Results: A total of 21 patients with ulcerative colitis were enrolled, including 13 men and 8 women. Among them, 7 patients were steroid-dependent, 6 patients on biologics (4 on vedolizumab, 2 on infliximab) did not achieve clinical improvement, and 4 patients had recurrent Clostridium difficile infection. Based on the modified Mayo score, 3 patients had severe disease activity, 15 patients had moderate activity. Eight weeks after FMT, 12 patients (57.1%) achieved clinical remission, 6 patients (28.6%) showed clinical improvement. 2 patients developed low-grade fever within 2 weeks after FMT, but there was no evidence of bacteremia.
Conclusion: Personalized, precision-matched FMT can improve clinical disease activity in patients with moderate to severe UC, with no severe adverse reactions observed. It can be considered an adjunctive treatment option when conventional drug therapy is challenging in refractory UC.
OP-39-15
A New IBD Clinical Database with the Eastern and Western characteristics
Yunsheng Yang1, Jingshuang Yan1, Ruqi Chang1, Rongrong Ren1, Gary Wu2 and Lihua Peng1
1The FirstMedical Center, Chinese PLA General Hospital, Beijing, China; 2School of Medicine, University of Pennsylvania, USA
Oral Presentation 39, Uluwatu 1, November 24, 2024, 10:00 AM - 11:20 AM
Objectives: The development of an IBD database with the Eastern and Western characteristics is of great potential for the collaborative research on IBD.
Materials and Methods: We developed a new IBD database which named the 301 IBD database that integrated the IBD clinical characteristics of China and America. The 301 IBD database is based on the Penn IBD database and the latest IBD guidelines and consensus of China. A single-center analysis of the clinical data of UC and CD from the Chinese PLA General Hospital during 2008 to 2023 were conducted.
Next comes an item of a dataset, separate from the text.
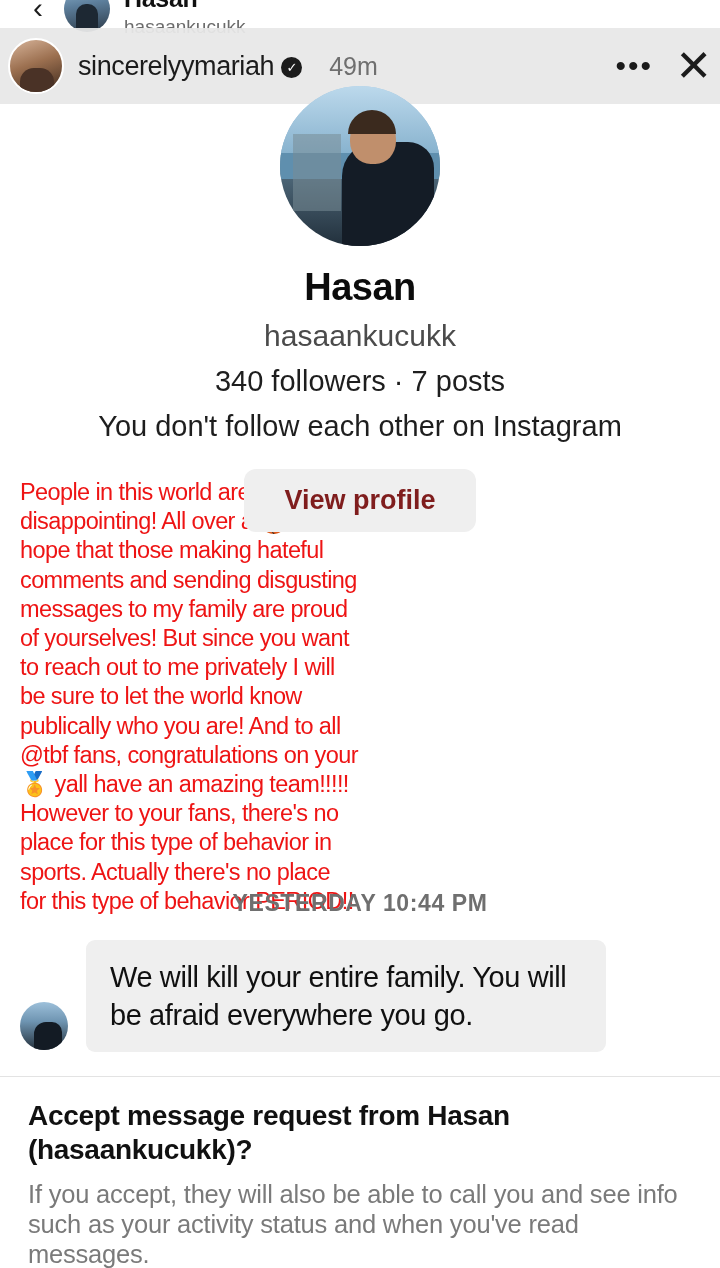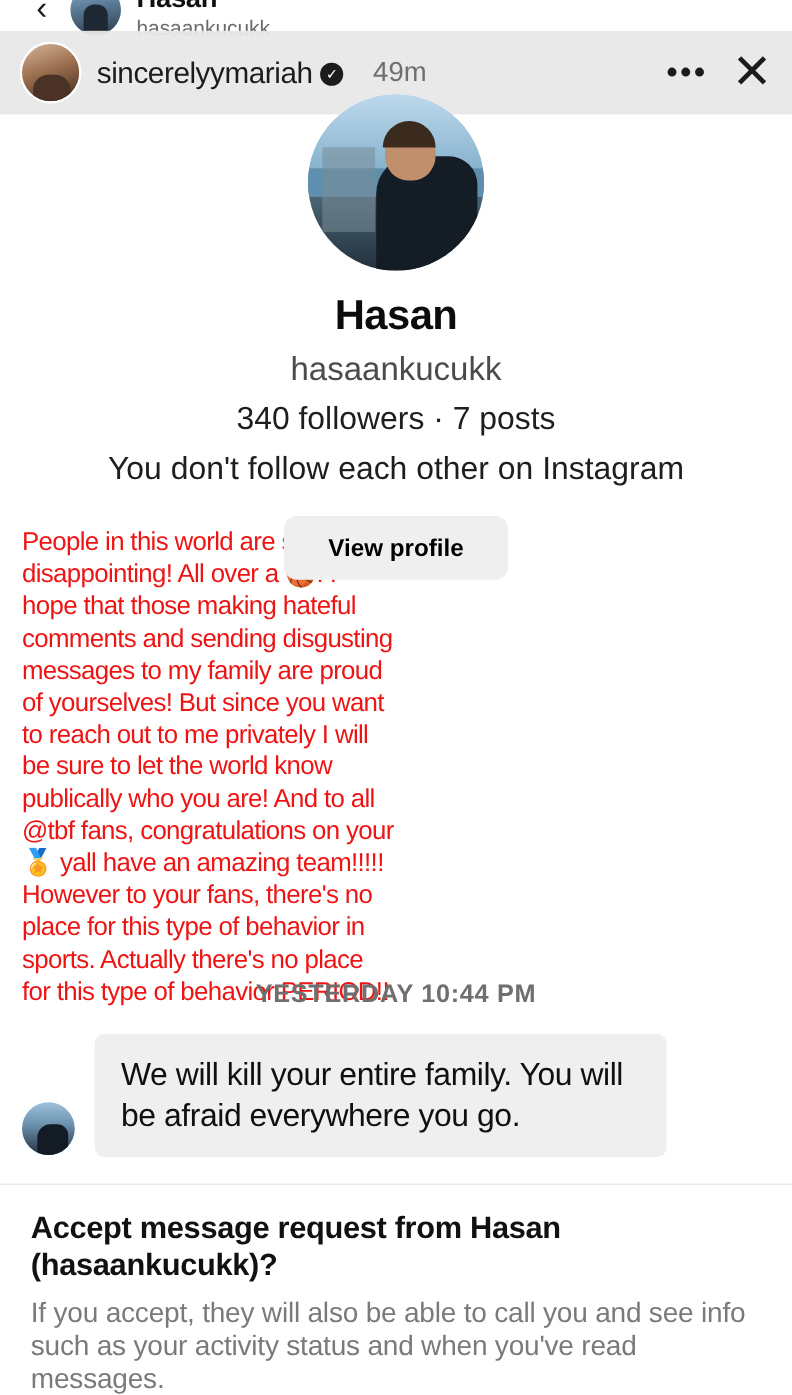"sincerelyymariah ✓" .overlay-bar { padding: 0 18px -> 0 8px }
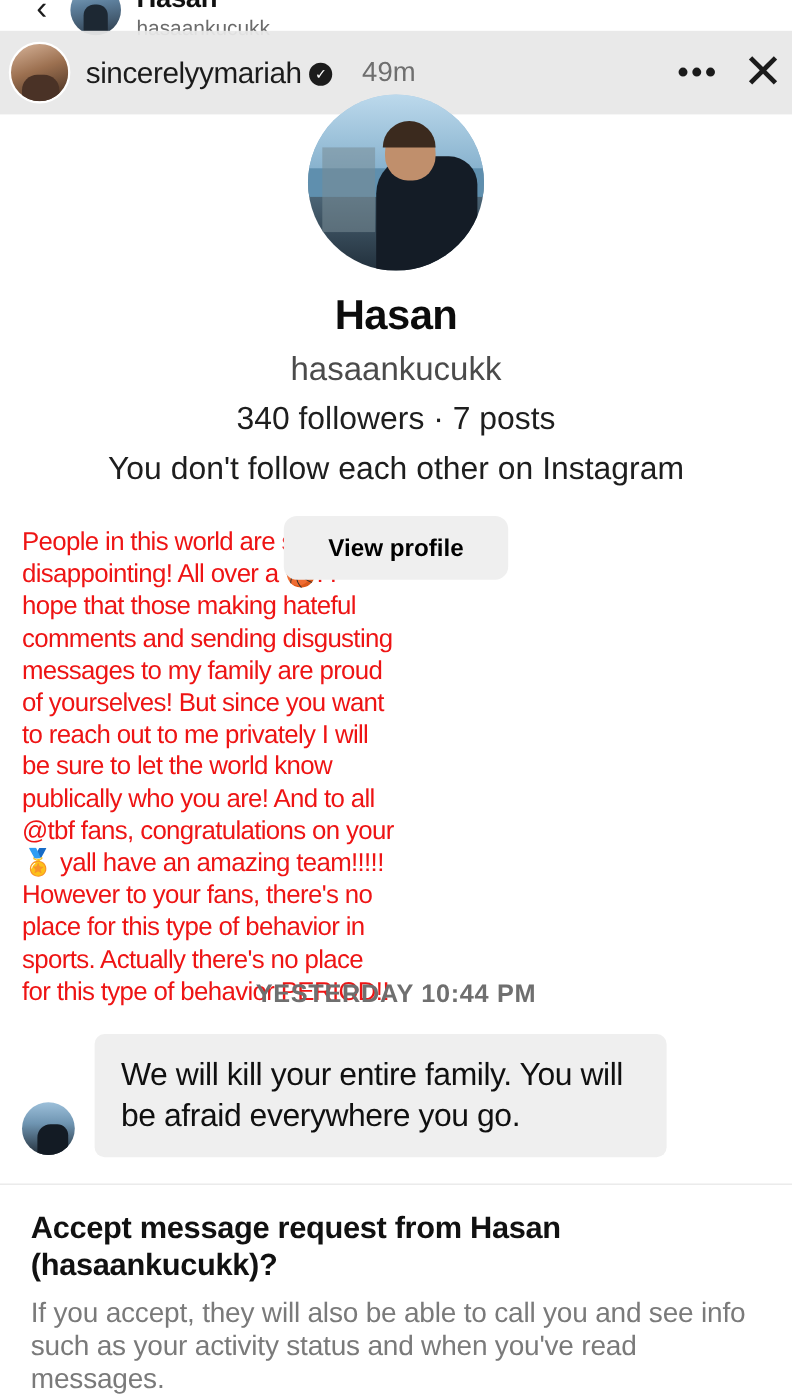"View profile" .view-profile-btn { color: #000000 -> #7f1d1d; font-size: 22px -> 27px }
Results: The 301 IBD database contains 490 items in 6 sections including demographic characteristics, personal history, clinical phenotype, disease activity, examination, and treatment. Features of the 301 IBD database includes inpatient focus, opportunistic infection test focus, and more about UC-associated complications. A total of 1053 UC cases (1944 hospitalizations) and 305 CD cases (661 hospitalizations) had been recorded. Hospitalization of IBD patients showed an increasing trend, from 2.35% in 2008 to 3.95% in 2023. Clinical characteristics of Chinese UC inpatients are predominantly male (62.5%), extensive lesions (55.1%), low usage of biologics (4.1%), and a high incidence of UC-CRC (3.0%). The clinical features of CD include male predominant (68.5%), mainly ileal involvement (39.0%), nonstricturing, non-penetrating phenotype (66.2%), high rate of extraintestinal manifestation (24.3%) and surgical intervention (24.9%).
Conclusion: A new IBD clinical database has been formed with the Eastern and Western characteristics. It provides a common database basis for the Eastern and Western collaborative research on IBD in future.